In a simulated test of the system using data WellPoint had available after Vioxx was first approved comparing patients on Vioxx with those taking other similar pain drugs, "we were able to see a clear separation in number of heart attacks and strokes within six months," Wilson said.

The Food and Drug Administration has increasingly been requiring companies to conduct post-marketing studies as a condition of approving some drugs. Data collected and reviewed under WellPoint's system could further enhance understanding of dangers associated with popular medications.

"The discovery of important risks of drugs like Vioxx and Avandia has demonstrated that the health care system currently has no reliable means of quickly measuring the safety of drugs once they're in widespread use," Dr Jerry Avorn, professor of medicine at Harvard Medical School, said in a statement.

Heart risks associated with the diabetes treatment Avandia and Vioxx were not discovered until after they had been used by tens of millions of patients.

WellPoint is the largest U.S. health insurer by membership. The new system, to be launched in mid-2009, is expected to be capable of continually monitoring its 35 million-member database and identifying increases in health problems among members taking a given drug, indicating a potential for serious adverse events.

Beyond the data from its membership, WellPoint will work closely with healthcare providers and hospitals to generate evidence based on its findings, Wilson said.

It is still being worked out how information gleaned from the system will be shared with the FDA, physicians, members and drugmakers, Wilson said.

"Sometimes we can do more harm than good by communicating things too early and certainly we don't want to wait until it's too late," he added.
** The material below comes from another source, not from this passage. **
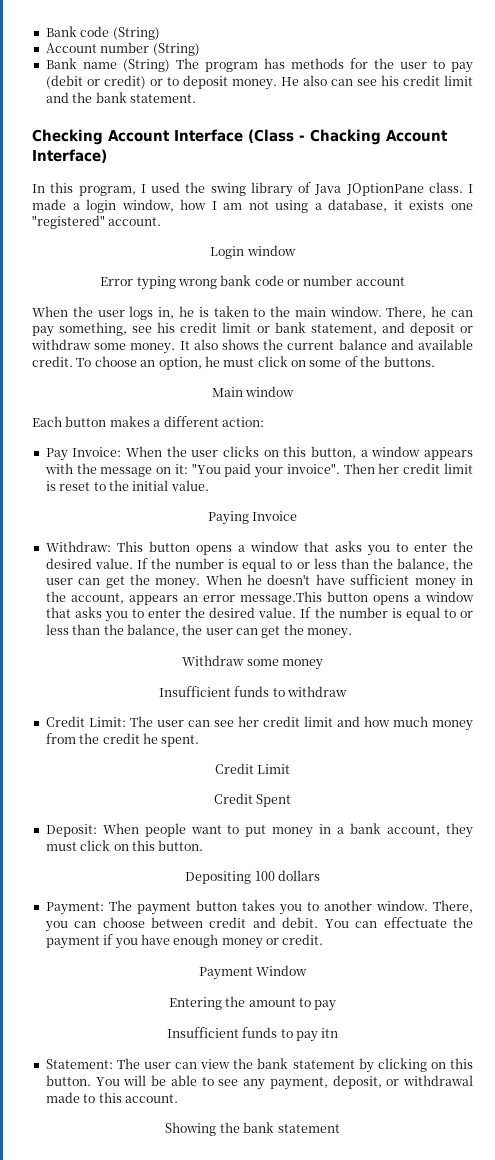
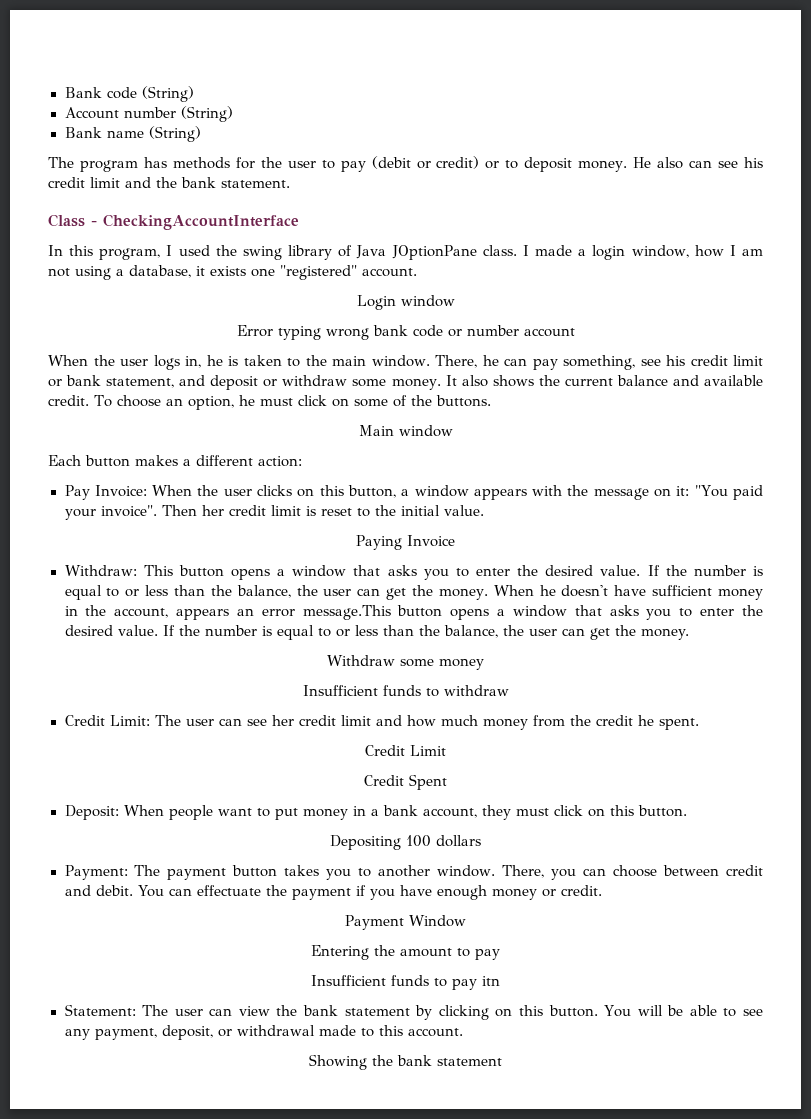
(170, 65) none -> (201, 134) //
[32,129,448,145] [32,149,107,163] Checking Account Interface (Class - Chacking Account Interface) -> [48,214,299,230] Class - CheckingAccountInterface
The Safety Sentinel System also will be able to examine potentially hazardous combinations of treatments, especially in patients with certain diseases or health conditions, such as diabetes, WellPoint said.

"This critical information will allow health care decision-makers, including federal agencies, physicians, consumers and manufacturers, to move far more quickly than in the past in addressing potential drug risks," said Sam Nussbaum, WellPoint's chief medical officer.